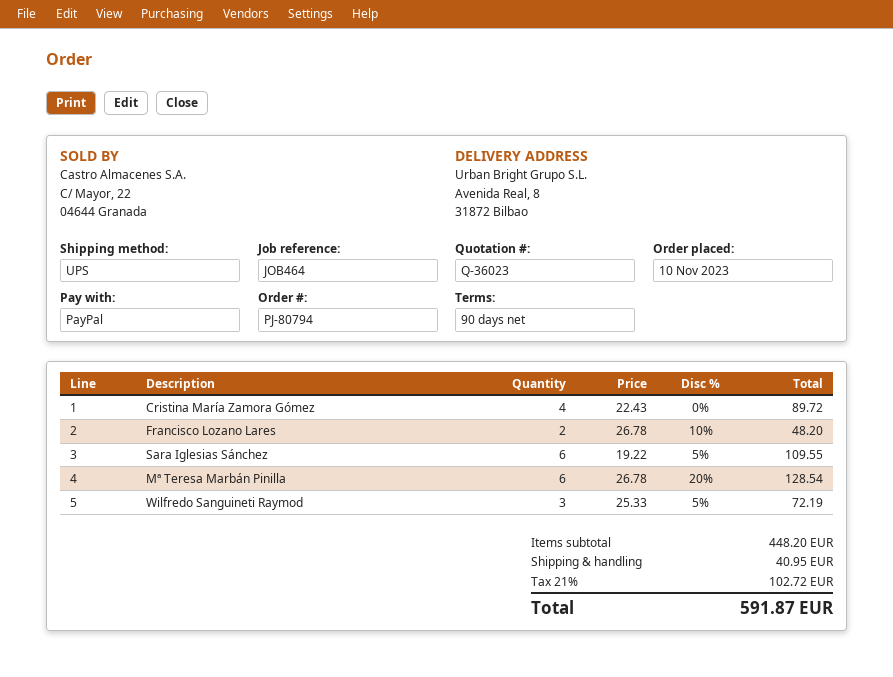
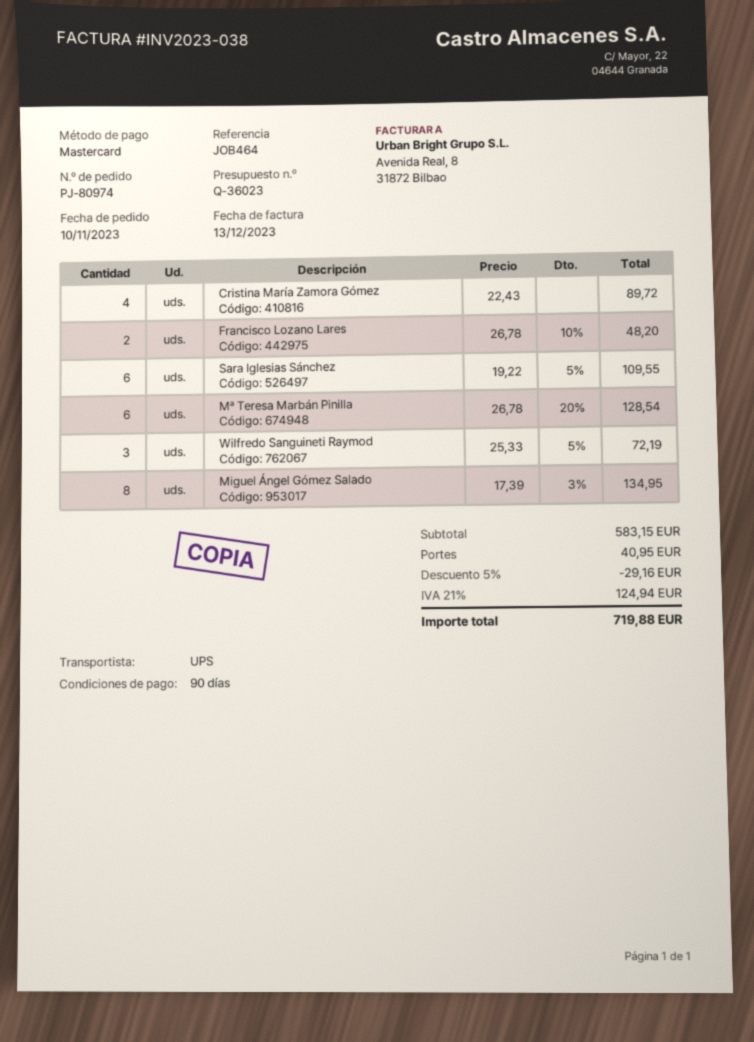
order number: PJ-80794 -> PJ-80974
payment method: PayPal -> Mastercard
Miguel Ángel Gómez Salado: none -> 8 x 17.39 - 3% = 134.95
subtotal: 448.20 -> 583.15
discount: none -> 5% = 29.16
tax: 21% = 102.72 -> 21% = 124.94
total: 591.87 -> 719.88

▶ **Task directions**
Would you return all of the data above word for word, omitting every picture?

▶ **Solution to the problem**
order number: PJ-80794 -> PJ-80974
payment method: PayPal -> Mastercard
Miguel Ángel Gómez Salado: none -> 8 x 17.39 - 3% = 134.95
subtotal: 448.20 -> 583.15
discount: none -> 5% = 29.16
tax: 21% = 102.72 -> 21% = 124.94
total: 591.87 -> 719.88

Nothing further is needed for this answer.